> **Brief**
Output each entry in full so that the result matches the data exactly.

> **Supplied information**
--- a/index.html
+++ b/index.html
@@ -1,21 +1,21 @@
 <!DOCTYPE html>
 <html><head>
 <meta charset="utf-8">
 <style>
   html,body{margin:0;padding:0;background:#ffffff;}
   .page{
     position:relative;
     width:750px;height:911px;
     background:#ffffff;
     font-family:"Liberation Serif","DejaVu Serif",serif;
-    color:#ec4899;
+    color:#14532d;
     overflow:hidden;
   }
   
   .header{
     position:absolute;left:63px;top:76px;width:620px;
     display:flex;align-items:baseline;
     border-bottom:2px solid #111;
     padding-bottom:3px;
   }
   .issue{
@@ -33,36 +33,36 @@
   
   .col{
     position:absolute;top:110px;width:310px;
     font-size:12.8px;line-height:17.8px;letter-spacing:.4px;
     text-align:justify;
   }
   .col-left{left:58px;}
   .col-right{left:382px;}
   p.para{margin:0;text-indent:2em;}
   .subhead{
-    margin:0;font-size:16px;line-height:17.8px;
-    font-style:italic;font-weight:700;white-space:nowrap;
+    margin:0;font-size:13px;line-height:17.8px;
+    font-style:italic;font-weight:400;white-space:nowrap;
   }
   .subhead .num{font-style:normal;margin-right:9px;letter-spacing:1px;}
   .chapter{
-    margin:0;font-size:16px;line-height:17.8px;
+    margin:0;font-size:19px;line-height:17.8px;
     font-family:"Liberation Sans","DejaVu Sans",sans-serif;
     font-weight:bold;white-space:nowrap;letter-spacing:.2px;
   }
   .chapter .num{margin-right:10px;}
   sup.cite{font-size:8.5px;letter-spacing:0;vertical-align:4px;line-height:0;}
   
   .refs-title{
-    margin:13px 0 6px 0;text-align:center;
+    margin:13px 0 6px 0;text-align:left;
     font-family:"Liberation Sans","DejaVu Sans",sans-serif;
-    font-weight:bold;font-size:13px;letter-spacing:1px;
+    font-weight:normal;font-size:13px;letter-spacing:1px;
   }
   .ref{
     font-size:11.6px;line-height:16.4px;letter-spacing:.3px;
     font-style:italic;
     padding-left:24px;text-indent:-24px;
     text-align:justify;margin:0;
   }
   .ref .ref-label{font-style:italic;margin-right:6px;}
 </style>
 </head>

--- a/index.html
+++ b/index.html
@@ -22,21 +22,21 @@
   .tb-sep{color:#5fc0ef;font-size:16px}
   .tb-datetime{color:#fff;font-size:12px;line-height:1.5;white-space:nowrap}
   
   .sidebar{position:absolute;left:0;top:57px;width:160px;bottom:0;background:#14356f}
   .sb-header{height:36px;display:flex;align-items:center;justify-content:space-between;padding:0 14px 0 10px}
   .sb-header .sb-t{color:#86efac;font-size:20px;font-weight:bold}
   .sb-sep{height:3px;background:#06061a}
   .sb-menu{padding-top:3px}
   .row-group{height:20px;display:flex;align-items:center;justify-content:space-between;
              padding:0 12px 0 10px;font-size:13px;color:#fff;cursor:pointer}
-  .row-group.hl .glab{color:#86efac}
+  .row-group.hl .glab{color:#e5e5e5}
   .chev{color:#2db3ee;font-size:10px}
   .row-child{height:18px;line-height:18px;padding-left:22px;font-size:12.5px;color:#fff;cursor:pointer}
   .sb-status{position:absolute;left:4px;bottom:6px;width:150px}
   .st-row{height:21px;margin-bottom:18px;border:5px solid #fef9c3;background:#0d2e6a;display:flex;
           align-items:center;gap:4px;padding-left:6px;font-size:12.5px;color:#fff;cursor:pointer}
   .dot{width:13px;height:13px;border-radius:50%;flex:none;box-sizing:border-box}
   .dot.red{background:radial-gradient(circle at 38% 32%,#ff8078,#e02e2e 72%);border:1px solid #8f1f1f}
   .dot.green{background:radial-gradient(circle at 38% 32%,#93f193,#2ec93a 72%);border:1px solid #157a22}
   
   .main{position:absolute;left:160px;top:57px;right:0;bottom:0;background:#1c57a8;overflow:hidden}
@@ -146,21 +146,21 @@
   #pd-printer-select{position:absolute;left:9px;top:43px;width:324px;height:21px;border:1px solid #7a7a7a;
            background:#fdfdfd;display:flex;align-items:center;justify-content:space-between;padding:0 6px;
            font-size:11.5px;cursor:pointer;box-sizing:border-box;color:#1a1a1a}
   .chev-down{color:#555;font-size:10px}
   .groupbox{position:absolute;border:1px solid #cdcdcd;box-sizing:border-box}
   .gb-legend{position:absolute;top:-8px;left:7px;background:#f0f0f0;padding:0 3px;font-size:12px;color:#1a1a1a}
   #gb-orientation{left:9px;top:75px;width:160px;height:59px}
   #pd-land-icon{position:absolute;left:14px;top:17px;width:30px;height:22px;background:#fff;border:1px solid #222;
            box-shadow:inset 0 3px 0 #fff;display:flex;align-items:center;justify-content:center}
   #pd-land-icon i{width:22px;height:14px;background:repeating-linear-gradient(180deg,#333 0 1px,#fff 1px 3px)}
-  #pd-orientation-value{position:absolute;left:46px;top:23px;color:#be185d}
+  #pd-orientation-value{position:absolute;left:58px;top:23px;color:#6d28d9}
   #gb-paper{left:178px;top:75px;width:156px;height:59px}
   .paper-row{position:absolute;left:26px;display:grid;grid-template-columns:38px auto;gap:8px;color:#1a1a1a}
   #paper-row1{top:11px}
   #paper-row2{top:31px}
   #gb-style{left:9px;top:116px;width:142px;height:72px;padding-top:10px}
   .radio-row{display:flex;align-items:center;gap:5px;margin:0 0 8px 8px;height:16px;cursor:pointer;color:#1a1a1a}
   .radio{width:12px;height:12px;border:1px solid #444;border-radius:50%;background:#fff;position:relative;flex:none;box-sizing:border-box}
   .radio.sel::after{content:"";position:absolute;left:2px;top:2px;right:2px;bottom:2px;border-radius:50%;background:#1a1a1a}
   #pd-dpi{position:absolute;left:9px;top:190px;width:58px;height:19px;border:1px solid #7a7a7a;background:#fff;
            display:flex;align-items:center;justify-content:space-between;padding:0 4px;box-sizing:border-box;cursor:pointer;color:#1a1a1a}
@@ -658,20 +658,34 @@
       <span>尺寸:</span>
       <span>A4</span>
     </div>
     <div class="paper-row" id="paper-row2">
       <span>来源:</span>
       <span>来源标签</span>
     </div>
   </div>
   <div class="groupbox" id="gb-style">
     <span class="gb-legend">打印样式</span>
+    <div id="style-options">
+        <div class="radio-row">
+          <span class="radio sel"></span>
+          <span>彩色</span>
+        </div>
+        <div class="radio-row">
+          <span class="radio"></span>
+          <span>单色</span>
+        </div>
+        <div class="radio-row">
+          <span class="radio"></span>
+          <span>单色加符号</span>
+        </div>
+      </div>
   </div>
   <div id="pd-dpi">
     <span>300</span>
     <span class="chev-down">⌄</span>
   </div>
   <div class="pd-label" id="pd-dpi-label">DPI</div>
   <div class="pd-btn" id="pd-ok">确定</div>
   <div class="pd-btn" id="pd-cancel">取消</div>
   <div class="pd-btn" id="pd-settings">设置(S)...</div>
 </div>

> **Exercise result**
--- a/index.html
+++ b/index.html
@@ -1,21 +1,21 @@
 <!DOCTYPE html>
 <html><head>
 <meta charset="utf-8">
 <style>
   html,body{margin:0;padding:0;background:#ffffff;}
   .page{
     position:relative;
     width:750px;height:911px;
     background:#ffffff;
     font-family:"Liberation Serif","DejaVu Serif",serif;
-    color:#ec4899;
+    color:#14532d;
     overflow:hidden;
   }
   
   .header{
     position:absolute;left:63px;top:76px;width:620px;
     display:flex;align-items:baseline;
     border-bottom:2px solid #111;
     padding-bottom:3px;
   }
   .issue{
@@ -33,36 +33,36 @@
   
   .col{
     position:absolute;top:110px;width:310px;
     font-size:12.8px;line-height:17.8px;letter-spacing:.4px;
     text-align:justify;
   }
   .col-left{left:58px;}
   .col-right{left:382px;}
   p.para{margin:0;text-indent:2em;}
   .subhead{
-    margin:0;font-size:16px;line-height:17.8px;
-    font-style:italic;font-weight:700;white-space:nowrap;
+    margin:0;font-size:13px;line-height:17.8px;
+    font-style:italic;font-weight:400;white-space:nowrap;
   }
   .subhead .num{font-style:normal;margin-right:9px;letter-spacing:1px;}
   .chapter{
-    margin:0;font-size:16px;line-height:17.8px;
+    margin:0;font-size:19px;line-height:17.8px;
     font-family:"Liberation Sans","DejaVu Sans",sans-serif;
     font-weight:bold;white-space:nowrap;letter-spacing:.2px;
   }
   .chapter .num{margin-right:10px;}
   sup.cite{font-size:8.5px;letter-spacing:0;vertical-align:4px;line-height:0;}
   
   .refs-title{
-    margin:13px 0 6px 0;text-align:center;
+    margin:13px 0 6px 0;text-align:left;
     font-family:"Liberation Sans","DejaVu Sans",sans-serif;
-    font-weight:bold;font-size:13px;letter-spacing:1px;
+    font-weight:normal;font-size:13px;letter-spacing:1px;
   }
   .ref{
     font-size:11.6px;line-height:16.4px;letter-spacing:.3px;
     font-style:italic;
     padding-left:24px;text-indent:-24px;
     text-align:justify;margin:0;
   }
   .ref .ref-label{font-style:italic;margin-right:6px;}
 </style>
 </head>

--- a/index.html
+++ b/index.html
@@ -22,21 +22,21 @@
   .tb-sep{color:#5fc0ef;font-size:16px}
   .tb-datetime{color:#fff;font-size:12px;line-height:1.5;white-space:nowrap}
   
   .sidebar{position:absolute;left:0;top:57px;width:160px;bottom:0;background:#14356f}
   .sb-header{height:36px;display:flex;align-items:center;justify-content:space-between;padding:0 14px 0 10px}
   .sb-header .sb-t{color:#86efac;font-size:20px;font-weight:bold}
   .sb-sep{height:3px;background:#06061a}
   .sb-menu{padding-top:3px}
   .row-group{height:20px;display:flex;align-items:center;justify-content:space-between;
              padding:0 12px 0 10px;font-size:13px;color:#fff;cursor:pointer}
-  .row-group.hl .glab{color:#86efac}
+  .row-group.hl .glab{color:#e5e5e5}
   .chev{color:#2db3ee;font-size:10px}
   .row-child{height:18px;line-height:18px;padding-left:22px;font-size:12.5px;color:#fff;cursor:pointer}
   .sb-status{position:absolute;left:4px;bottom:6px;width:150px}
   .st-row{height:21px;margin-bottom:18px;border:5px solid #fef9c3;background:#0d2e6a;display:flex;
           align-items:center;gap:4px;padding-left:6px;font-size:12.5px;color:#fff;cursor:pointer}
   .dot{width:13px;height:13px;border-radius:50%;flex:none;box-sizing:border-box}
   .dot.red{background:radial-gradient(circle at 38% 32%,#ff8078,#e02e2e 72%);border:1px solid #8f1f1f}
   .dot.green{background:radial-gradient(circle at 38% 32%,#93f193,#2ec93a 72%);border:1px solid #157a22}
   
   .main{position:absolute;left:160px;top:57px;right:0;bottom:0;background:#1c57a8;overflow:hidden}
@@ -146,21 +146,21 @@
   #pd-printer-select{position:absolute;left:9px;top:43px;width:324px;height:21px;border:1px solid #7a7a7a;
            background:#fdfdfd;display:flex;align-items:center;justify-content:space-between;padding:0 6px;
            font-size:11.5px;cursor:pointer;box-sizing:border-box;color:#1a1a1a}
   .chev-down{color:#555;font-size:10px}
   .groupbox{position:absolute;border:1px solid #cdcdcd;box-sizing:border-box}
   .gb-legend{position:absolute;top:-8px;left:7px;background:#f0f0f0;padding:0 3px;font-size:12px;color:#1a1a1a}
   #gb-orientation{left:9px;top:75px;width:160px;height:59px}
   #pd-land-icon{position:absolute;left:14px;top:17px;width:30px;height:22px;background:#fff;border:1px solid #222;
            box-shadow:inset 0 3px 0 #fff;display:flex;align-items:center;justify-content:center}
   #pd-land-icon i{width:22px;height:14px;background:repeating-linear-gradient(180deg,#333 0 1px,#fff 1px 3px)}
-  #pd-orientation-value{position:absolute;left:46px;top:23px;color:#be185d}
+  #pd-orientation-value{position:absolute;left:58px;top:23px;color:#6d28d9}
   #gb-paper{left:178px;top:75px;width:156px;height:59px}
   .paper-row{position:absolute;left:26px;display:grid;grid-template-columns:38px auto;gap:8px;color:#1a1a1a}
   #paper-row1{top:11px}
   #paper-row2{top:31px}
   #gb-style{left:9px;top:116px;width:142px;height:72px;padding-top:10px}
   .radio-row{display:flex;align-items:center;gap:5px;margin:0 0 8px 8px;height:16px;cursor:pointer;color:#1a1a1a}
   .radio{width:12px;height:12px;border:1px solid #444;border-radius:50%;background:#fff;position:relative;flex:none;box-sizing:border-box}
   .radio.sel::after{content:"";position:absolute;left:2px;top:2px;right:2px;bottom:2px;border-radius:50%;background:#1a1a1a}
   #pd-dpi{position:absolute;left:9px;top:190px;width:58px;height:19px;border:1px solid #7a7a7a;background:#fff;
            display:flex;align-items:center;justify-content:space-between;padding:0 4px;box-sizing:border-box;cursor:pointer;color:#1a1a1a}
@@ -658,20 +658,34 @@
       <span>尺寸:</span>
       <span>A4</span>
     </div>
     <div class="paper-row" id="paper-row2">
       <span>来源:</span>
       <span>来源标签</span>
     </div>
   </div>
   <div class="groupbox" id="gb-style">
     <span class="gb-legend">打印样式</span>
+    <div id="style-options">
+        <div class="radio-row">
+          <span class="radio sel"></span>
+          <span>彩色</span>
+        </div>
+        <div class="radio-row">
+          <span class="radio"></span>
+          <span>单色</span>
+        </div>
+        <div class="radio-row">
+          <span class="radio"></span>
+          <span>单色加符号</span>
+        </div>
+      </div>
   </div>
   <div id="pd-dpi">
     <span>300</span>
     <span class="chev-down">⌄</span>
   </div>
   <div class="pd-label" id="pd-dpi-label">DPI</div>
   <div class="pd-btn" id="pd-ok">确定</div>
   <div class="pd-btn" id="pd-cancel">取消</div>
   <div class="pd-btn" id="pd-settings">设置(S)...</div>
 </div>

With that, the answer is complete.